GUM, Ambrose Kenny-Smith


Biography GUM, Ambrose Kenny-Smith


Jay Watson, aka GUM
Today, multi-instrumentalist GUM (aka Jay Watson) has released his new album Saturnia, out today everywhere via Spinning Top Records. To celebrate the occasion he also releases the new single “Argentina” featuring the dreamy-pop vocals of the beloved indie artist Hatchie. The music video was directed by Alex Aulson who’d previously collaborated with Watson on the video for the GUM track “Glamorous Damage.”

Remarking on the track, Watson says, “this song isn’t really about Argentina, I just wanna say that I adore Argentina and it’s one of my favorite places to go and play. It’s about letting ego take hold of you and not surrounding yourself with the right people. Features some great vocal parts from Hatchie.”

GUM previously released the singles “Race To The Air” and “Would It Pain You to See?” which received attention from Stereogum, SPIN, Under The Radar, Ghettoblaster Magazine and more and last month dropped the gorgeous “Music Is Bigger Than Hair” which Stereogum said “is a pretty, reverb-drenched ditty that starts off acoustic and grows into something psychedelic, all while drifting along like a river on a hot day.”

GUM will make his way to the United States in October in support of the new album. Stops include NYC, LA, DC, Chicago and more.

Over five albums fronting GUM, not to mention the nine he’s made as co-leader of psych cosmonauts Pond, Watson’s restless imagination has treated us to some of the most sonically diverse explorations of the past decade. On Saturnia, however, these visions have coalesced into the richest, but also the most coherent work of Watson’s career to date.

Coming off the back of 2020’s Out In The World, Watson had a loose idea of where he wanted GUM to travel to next.

Sticks in hand and a rough sonic map in mind, the intervention of the pandemic and the logistics of looking after two small children meant that the songs Watson had started to write were given a previously unprecedented amount of time to percolate in his head and they slowly began to ferment and sprout new tendrils.

“Because of Covid and because I had a new kid, for the first time ever I would write songs and think about them months on end,” he says. “I’d always been a bit of a lazy arranger, but this time I was working on different sections in my head for months.”

With his mind ticking over and creative impulses sparking off new ideas all the time, Watson’s initial blueprint started to look a little different. There were new routes on this map all of a sudden.
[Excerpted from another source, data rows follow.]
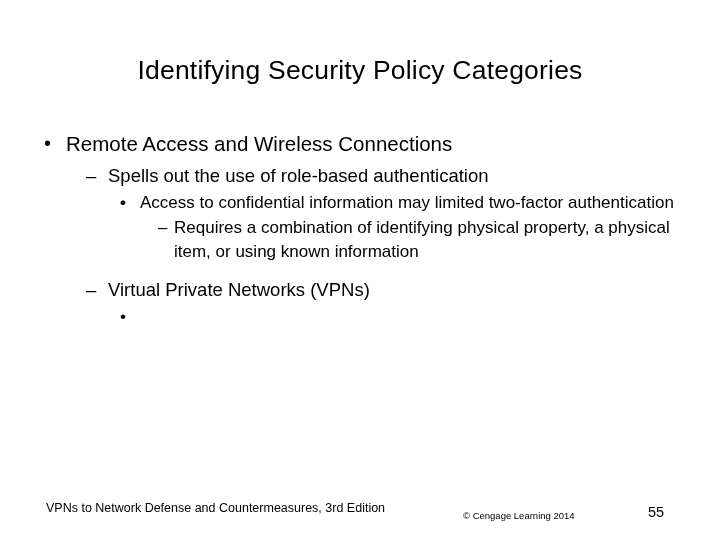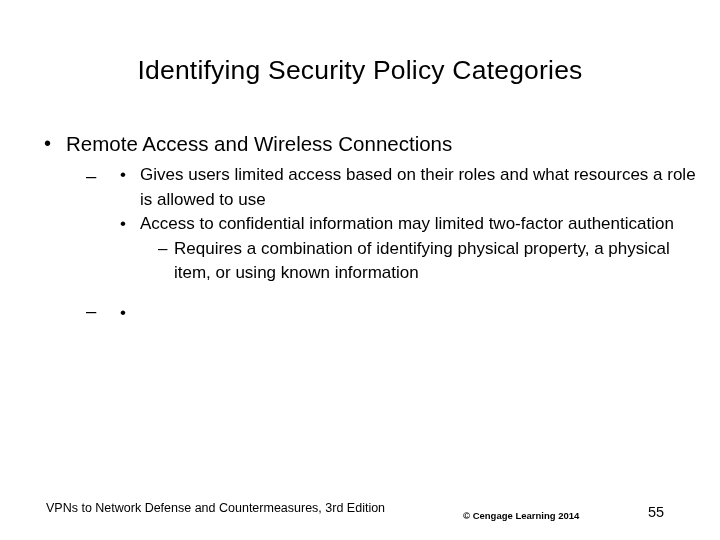--- a/index.html
+++ b/index.html
@@ -140,6 +140,7 @@
 
     <div class="lvl2">
       <span class="bullet">–</span>
+      <span>Spells out the use of role-based authentication</span>
     </div>
 
     <div class="lvl3">

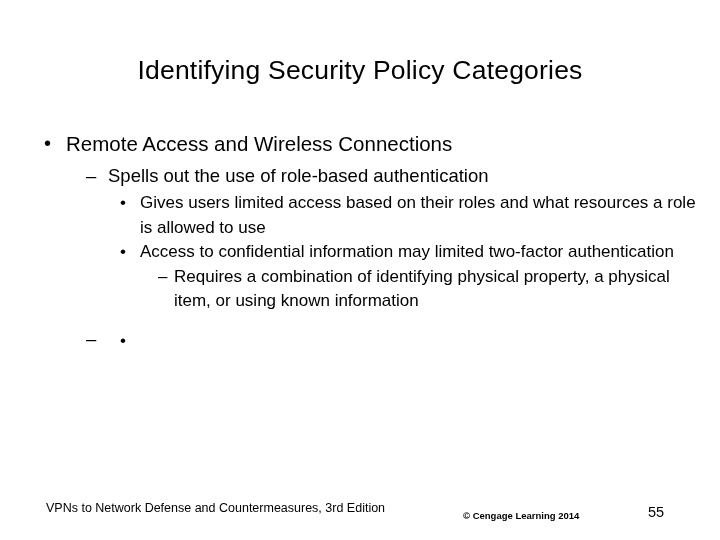--- a/index.html
+++ b/index.html
@@ -145,7 +145,6 @@
 
     <div class="lvl3">
       <span class="bullet">•</span>
-      <span>Gives users limited access based on their roles and what resources a role is allowed to use</span>
     </div>
 
     <div class="lvl3">

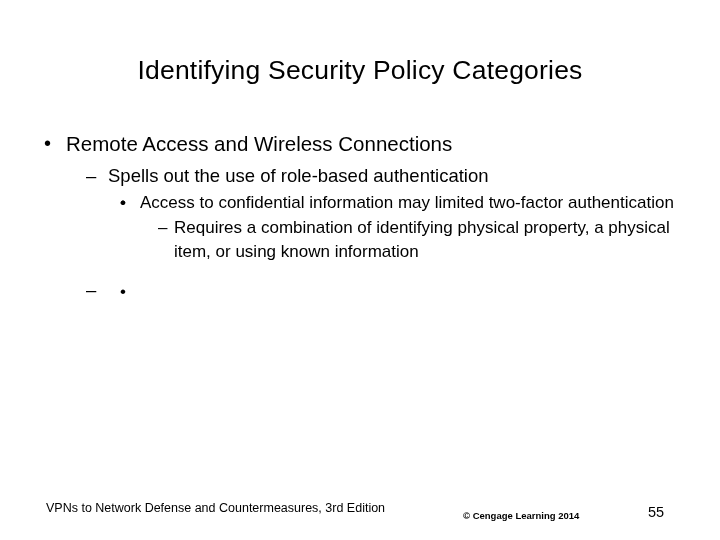--- a/index.html
+++ b/index.html
@@ -161,6 +161,7 @@
 
     <div class="lvl2">
       <span class="bullet">–</span>
+      <span>Virtual Private Networks (VPNs)</span>
     </div>
 
     <div class="lvl3">

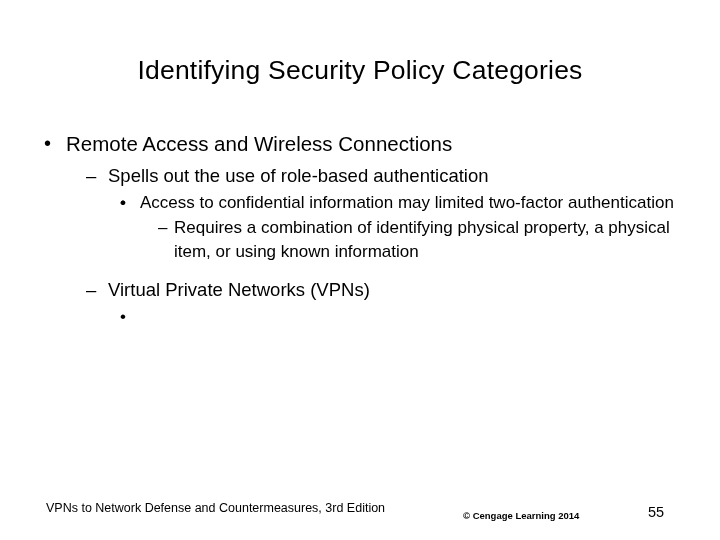--- a/index.html
+++ b/index.html
@@ -111,7 +111,6 @@
     font-size: 9.5px;
     line-height: 13px;
     color: #000000;
-    font-weight: bold;
   }
   .footer-pagenum {
     position: absolute;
“My dream was to make one coherent record that sounded the same all the way through, but it’s just so hard when you like so much different stuff!” he laughs. “I wanted the whole album to sound like Nick Drake at the very beginning, but it just doesn’t work out like that. I’ve got so much equipment and stuff to play with that even if I start with something that sounds like Nick Drake, I’ll start adding things and playing with it and it will take it away into somewhere else immediately.”

The glue that holds Saturnia together, and what anchors it, is that bedrock of real-life playing and organic sounds that Watson was aiming for. But as the record evolved and grew, it proved to be the launchpad for something far wider, adventurous and musically nourishing.

The story of Saturnia is one of Watson starting in one place, finding himself somewhere completely different and in the process finding a new balance. His initial ideas may not have mapped out quite as planned, but frankly, it’s all the better for it.